Si je tenais la bande de… Bon… En fait non. Je sais bien que c’est la machine qui décide. Et elle a décidé jaune. Mais il y a bien des gens qui l’ont programmée cette machine, qui lui ont entré des règles, des critères, que sais-je… Ou pas… Personne ne sait en fait. J’ai entendu dire que c’est la machine, elle-même, qui décide de tout. Un peu comme ce qu’on appelait avant une IA, une intelligence artificielle. Tu penses…
Il doit bien y avoir une raison pour laquelle je vais devoir m’habiller tout en jaune jusqu’au prochain message qui tombera peut-être demain, peut-être dans six mois ! Mais, cette raison, personne ne la connaît.
Interdiction de sortir si je ne suis pas habillé tout en jaune. Des pieds à la tête. Avec mes cheveux, la tête, c’est déjà fait. Oh, ne riez pas, ce n’est pas drôle !
Mais je ne vais pas me laisser abattre, voyez-vous…
Mon voisin Henri était en jaune il n’y a pas si longtemps. Il doit avoir gardé sa tenue quelque part. Il garde tout Henri. Même ça, je pense. Même le jaune !
Voilà…
Heureusement, je suis moins grand et moins costaud qu’Henri. Bon, je nage un peu dans la chemise et encore plus dans le pantalon. Ça ne me met pas tellement en valeur tout ça. Il n’y a que les chaussures. J’aime bien ces chaussures. Je n’aurais pas cru pouvoir aimer porter des mocassins jaunes ! Mais pour le reste…
J’aurais pu attendre jusqu’à demain pour me faire livrer une tenue de la bonne couleur. Ça fait partie de la règle. Mais interdiction de sortir… L’hôpital aurait été obligé de me donner ma journée. Mais le dîner avec Loua ne peut pas attendre ! J’ai trop peur de flancher si je reporte ce rendez-vous. Je me connais. Je sais que je ne suis pas très courageux. Surtout pour les choses de l’amour…
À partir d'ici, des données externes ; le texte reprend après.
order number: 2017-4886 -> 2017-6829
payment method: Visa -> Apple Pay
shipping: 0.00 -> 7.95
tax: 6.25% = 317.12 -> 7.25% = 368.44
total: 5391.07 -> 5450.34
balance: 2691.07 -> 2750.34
Si au moins je savais ce qui a été attribué à Loua, je pourrais peut-être trouver un petit accessoire de sa couleur pour le porter sur moi… Mais impossible de savoir, impossible de la contacter. Interdit. Je vais prendre avec moi quelques mouchoirs de plusieurs teintes, les cacher dans mes poches, au cas où…
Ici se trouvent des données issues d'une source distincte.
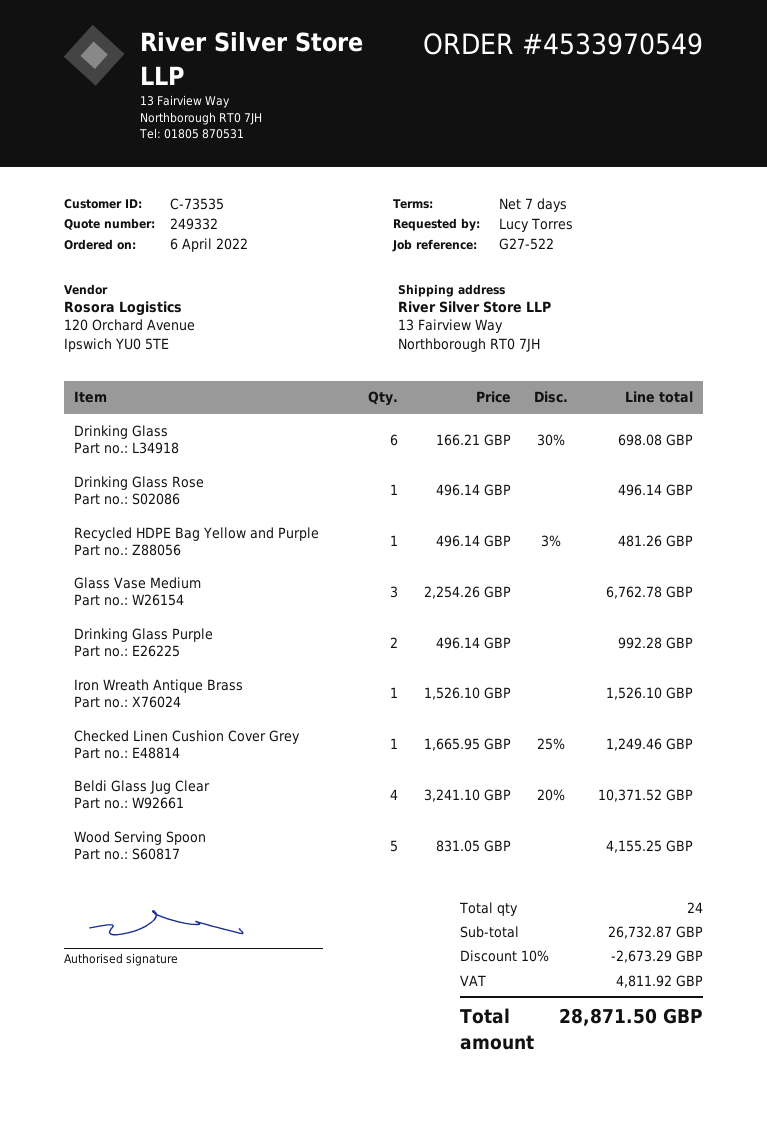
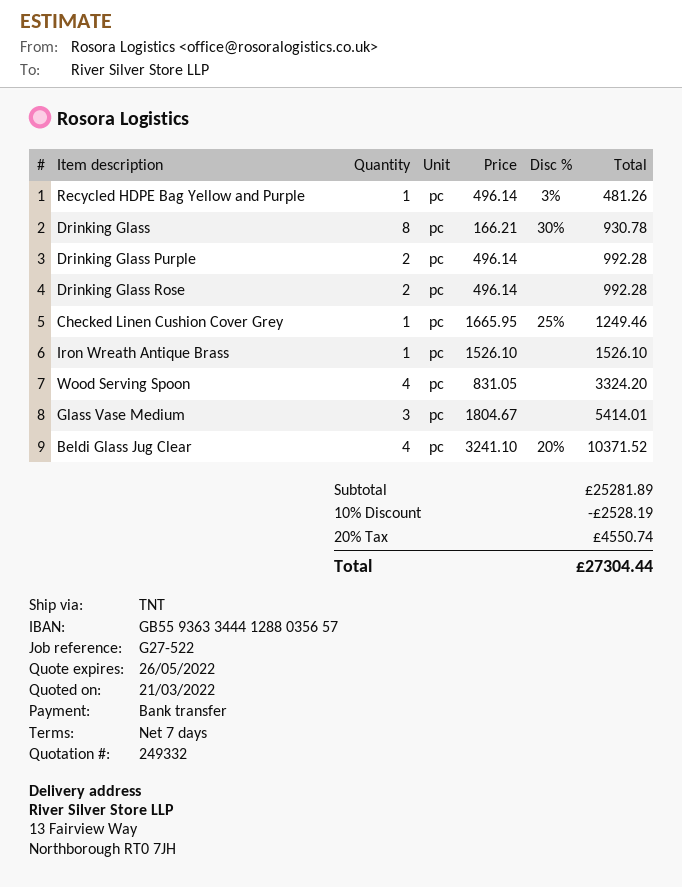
Drinking Glass: 6 x 166.21 - 30% = 698.08 -> 8 x 166.21 - 30% = 930.78
Drinking Glass Rose: 1 x 496.14 = 496.14 -> 2 x 496.14 = 992.28
Glass Vase Medium: 3 x 2254.26 = 6762.78 -> 3 x 1804.67 = 5414.01
Wood Serving Spoon: 5 x 831.05 = 4155.25 -> 4 x 831.05 = 3324.20
subtotal: 26732.87 -> 25281.89
discount: 10% = 2673.29 -> 10% = 2528.19
tax: 4811.92 -> 4550.74
total: 28871.50 -> 27304.44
Le ciel est clair, le temps est doux. J’ai passé la journée à tourner en rond. Je suis un peu fébrile, mais je me sens prêt. C’est le moment ou jamais pour « me déclarer ». En prenant le chemin vers la grand-place, j’ai regardé droit devant moi pour ne pas risquer d’apercevoir mon reflet dans une vitrine. J’espère qu’elle sera là…
Je vois du blanc, beaucoup de blanc. Il y a du rouge aussi, c’est plutôt rare. Si elle pouvait être en rouge, ce serait bien, je pense. Le rouge, ça va bien avec le jaune, non ? Pas le blanc. Pourvu qu’elle ne soit pas en blanc… Et si elle était aussi en jaune…
Bleu. Elle est tout en bleu. Elle a même accroché un foulard dans ses cheveux. Je l’ai vue de loin. Il ne doit pas y avoir beaucoup de bleu pour cette période. On ne voit qu’elle, sa superbe silhouette qu’elle a su mettre en valeur en jouant sur les nuances. On dirait qu’elle danse, qu’elle ne touche pas le sol.
Mon cœur va exploser…
Mais voilà un autre bleu. Un homme. C’est vers lui qu’elle se dirige en souriant. Il est grand. Il est élégant. Il est sûr de lui. Ils repartent vers je ne sais où en se tenant par la taille.
J’ai envie d’arracher mes vêtements.
Ça ne me ressemble pas, mais j’imagine une grande tache rouge sur la chemisette bleue de cet homme.